Un diplomate occidental reconnaît que cette fuite ne devrait pas faciliter les relations déjà très tendues entre l'Union européenne et les autorités burundaises. Dans ce projet de lettre dont l'envoi doit être confirmé lundi lors du Conseil de l'Union européenne, la chef de la diplomatie européenne demande des consultations avec les autorités burundaises en vue « d'examiner la situation de façon approfondie et, au besoin, de prendre des mesures pour y remédier ».

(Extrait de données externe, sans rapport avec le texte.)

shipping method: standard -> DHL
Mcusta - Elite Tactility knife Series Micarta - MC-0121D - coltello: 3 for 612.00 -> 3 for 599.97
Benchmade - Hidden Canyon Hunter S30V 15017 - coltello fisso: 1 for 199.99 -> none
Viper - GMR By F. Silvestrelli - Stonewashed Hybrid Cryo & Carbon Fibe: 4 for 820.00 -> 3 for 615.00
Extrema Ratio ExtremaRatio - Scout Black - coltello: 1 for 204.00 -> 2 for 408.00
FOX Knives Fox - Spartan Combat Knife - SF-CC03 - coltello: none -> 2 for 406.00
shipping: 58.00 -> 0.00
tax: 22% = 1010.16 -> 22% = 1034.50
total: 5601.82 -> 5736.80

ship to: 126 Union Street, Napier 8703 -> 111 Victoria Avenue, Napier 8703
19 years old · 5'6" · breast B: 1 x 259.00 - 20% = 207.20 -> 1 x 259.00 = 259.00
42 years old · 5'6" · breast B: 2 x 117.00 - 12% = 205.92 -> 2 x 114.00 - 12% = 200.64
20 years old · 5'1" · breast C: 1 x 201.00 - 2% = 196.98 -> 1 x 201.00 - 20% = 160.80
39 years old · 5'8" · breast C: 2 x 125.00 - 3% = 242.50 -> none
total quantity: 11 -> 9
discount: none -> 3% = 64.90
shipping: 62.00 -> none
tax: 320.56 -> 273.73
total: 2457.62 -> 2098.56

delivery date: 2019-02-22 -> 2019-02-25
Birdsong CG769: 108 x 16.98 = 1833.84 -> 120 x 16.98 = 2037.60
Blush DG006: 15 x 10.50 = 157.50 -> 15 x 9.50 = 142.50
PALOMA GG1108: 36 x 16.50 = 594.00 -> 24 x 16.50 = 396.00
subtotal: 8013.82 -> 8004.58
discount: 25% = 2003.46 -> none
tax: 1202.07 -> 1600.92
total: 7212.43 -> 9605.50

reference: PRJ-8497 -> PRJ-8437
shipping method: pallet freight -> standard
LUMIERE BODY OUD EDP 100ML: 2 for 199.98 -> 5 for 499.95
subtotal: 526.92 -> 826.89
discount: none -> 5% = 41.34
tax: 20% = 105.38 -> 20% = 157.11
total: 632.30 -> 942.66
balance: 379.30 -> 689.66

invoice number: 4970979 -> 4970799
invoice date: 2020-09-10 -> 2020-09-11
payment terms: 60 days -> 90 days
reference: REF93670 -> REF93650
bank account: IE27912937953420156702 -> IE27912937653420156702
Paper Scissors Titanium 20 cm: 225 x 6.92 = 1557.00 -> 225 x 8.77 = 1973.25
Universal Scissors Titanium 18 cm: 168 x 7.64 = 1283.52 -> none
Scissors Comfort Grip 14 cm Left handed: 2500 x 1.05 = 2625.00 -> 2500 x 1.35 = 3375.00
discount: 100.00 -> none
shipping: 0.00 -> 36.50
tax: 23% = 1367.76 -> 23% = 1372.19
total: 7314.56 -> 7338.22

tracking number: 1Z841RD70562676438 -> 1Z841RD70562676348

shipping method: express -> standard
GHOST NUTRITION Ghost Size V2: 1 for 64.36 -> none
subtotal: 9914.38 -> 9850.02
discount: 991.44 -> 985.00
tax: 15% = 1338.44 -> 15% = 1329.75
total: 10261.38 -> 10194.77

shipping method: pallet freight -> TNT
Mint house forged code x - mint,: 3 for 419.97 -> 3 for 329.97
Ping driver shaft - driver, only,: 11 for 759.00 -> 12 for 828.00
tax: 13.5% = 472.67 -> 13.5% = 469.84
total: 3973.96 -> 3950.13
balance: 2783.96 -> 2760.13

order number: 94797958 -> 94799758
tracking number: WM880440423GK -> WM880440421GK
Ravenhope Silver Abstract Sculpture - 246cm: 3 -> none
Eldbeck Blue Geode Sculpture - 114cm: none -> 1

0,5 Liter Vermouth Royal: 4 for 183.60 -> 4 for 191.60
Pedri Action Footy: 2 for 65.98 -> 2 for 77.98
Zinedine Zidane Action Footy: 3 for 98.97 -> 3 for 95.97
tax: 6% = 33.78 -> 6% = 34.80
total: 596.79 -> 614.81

Federica Mogherini propose de les organiser à Bruxelles, « à une date à convenir d'un commun accord ». Ces consultations sont organisées au titre de l'article 96 des accords de Cotonou, article qui prévoit les conditions d'une suspension de la coopération en cas de non respect de certains principes en termes de démocratie et de droits de l'homme.

Une réponse attendue dans les 30 jours

Après réception du courrier, le président Nkurunziza aura trente jours pour répondre et confirmer une date pour une première réunion à Bruxelles. Il y aura alors 120 jours pour ces consultations. Leur objectif : permettre au Burundi de présenter un programme, notamment en ce qui concerne les principes démocratiques et les droits de l'homme, pour du point de vue de l'Union européenne redresser la barre.

La sanction, en cas d'absence de réponse dans les délais ou « au cas où ça se passe mal », c'est tout simplement la suspension de la coopération. Une sanction lourde pour un pays qui dépend pour la moitié de son budget de l'aide internationale.